Segment Open

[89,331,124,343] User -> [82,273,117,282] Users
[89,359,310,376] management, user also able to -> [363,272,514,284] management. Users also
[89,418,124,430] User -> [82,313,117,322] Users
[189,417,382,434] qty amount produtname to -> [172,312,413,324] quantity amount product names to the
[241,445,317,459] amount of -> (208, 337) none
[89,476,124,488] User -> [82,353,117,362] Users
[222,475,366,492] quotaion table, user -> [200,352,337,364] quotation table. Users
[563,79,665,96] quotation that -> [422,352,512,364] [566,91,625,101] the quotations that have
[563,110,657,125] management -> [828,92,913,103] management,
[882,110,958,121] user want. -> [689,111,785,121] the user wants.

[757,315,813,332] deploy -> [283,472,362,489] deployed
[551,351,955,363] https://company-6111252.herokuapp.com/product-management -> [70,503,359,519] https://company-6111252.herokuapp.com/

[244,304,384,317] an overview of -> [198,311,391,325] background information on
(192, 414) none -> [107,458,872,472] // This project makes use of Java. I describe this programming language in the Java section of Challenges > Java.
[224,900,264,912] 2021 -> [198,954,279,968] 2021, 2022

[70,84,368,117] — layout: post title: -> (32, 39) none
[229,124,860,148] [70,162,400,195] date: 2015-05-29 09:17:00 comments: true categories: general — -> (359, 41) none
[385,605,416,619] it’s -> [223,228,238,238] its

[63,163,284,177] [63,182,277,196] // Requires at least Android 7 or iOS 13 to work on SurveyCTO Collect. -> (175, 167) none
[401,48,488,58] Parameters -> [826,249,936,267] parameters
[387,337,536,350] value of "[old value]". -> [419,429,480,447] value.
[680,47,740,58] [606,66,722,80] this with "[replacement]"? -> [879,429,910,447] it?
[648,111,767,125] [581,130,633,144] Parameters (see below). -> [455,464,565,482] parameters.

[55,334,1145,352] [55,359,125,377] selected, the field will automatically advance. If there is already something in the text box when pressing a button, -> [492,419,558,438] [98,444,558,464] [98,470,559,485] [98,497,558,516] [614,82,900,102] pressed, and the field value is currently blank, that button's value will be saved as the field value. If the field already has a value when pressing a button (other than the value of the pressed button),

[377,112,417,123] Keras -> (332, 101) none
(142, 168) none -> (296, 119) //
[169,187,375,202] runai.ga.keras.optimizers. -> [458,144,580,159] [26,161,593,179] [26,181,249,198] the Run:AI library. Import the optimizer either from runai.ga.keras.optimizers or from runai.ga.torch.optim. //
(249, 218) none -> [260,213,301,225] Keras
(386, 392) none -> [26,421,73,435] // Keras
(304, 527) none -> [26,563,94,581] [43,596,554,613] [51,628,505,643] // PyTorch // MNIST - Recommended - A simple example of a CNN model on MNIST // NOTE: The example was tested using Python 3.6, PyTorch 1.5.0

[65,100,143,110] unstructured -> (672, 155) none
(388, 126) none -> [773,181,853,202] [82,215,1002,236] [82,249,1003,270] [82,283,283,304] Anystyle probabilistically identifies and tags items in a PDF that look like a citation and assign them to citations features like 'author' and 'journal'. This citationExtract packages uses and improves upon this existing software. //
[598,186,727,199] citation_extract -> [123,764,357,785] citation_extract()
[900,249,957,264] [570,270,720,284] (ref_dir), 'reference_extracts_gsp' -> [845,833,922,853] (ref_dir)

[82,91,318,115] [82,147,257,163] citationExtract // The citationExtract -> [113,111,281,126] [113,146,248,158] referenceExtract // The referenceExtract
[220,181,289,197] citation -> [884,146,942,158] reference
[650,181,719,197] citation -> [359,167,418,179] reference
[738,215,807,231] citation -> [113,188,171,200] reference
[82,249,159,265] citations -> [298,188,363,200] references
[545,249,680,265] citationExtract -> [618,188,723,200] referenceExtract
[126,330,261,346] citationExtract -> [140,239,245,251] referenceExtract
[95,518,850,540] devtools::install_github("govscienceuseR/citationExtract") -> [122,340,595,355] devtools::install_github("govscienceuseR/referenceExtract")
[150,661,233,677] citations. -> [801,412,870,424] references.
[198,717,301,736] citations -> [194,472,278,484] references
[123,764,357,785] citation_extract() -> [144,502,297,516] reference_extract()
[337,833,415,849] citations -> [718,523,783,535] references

Segment Closed

When copying the data above, please keep exactly the lines from its first line through the line with "[189,417,382,434] qty amount", both ends included, and drop the rest.

[89,331,124,343] User -> [82,273,117,282] Users
[89,359,310,376] management, user also able to -> [363,272,514,284] management. Users also
[89,418,124,430] User -> [82,313,117,322] Users
[189,417,382,434] qty amount produtname to -> [172,312,413,324] quantity amount product names to the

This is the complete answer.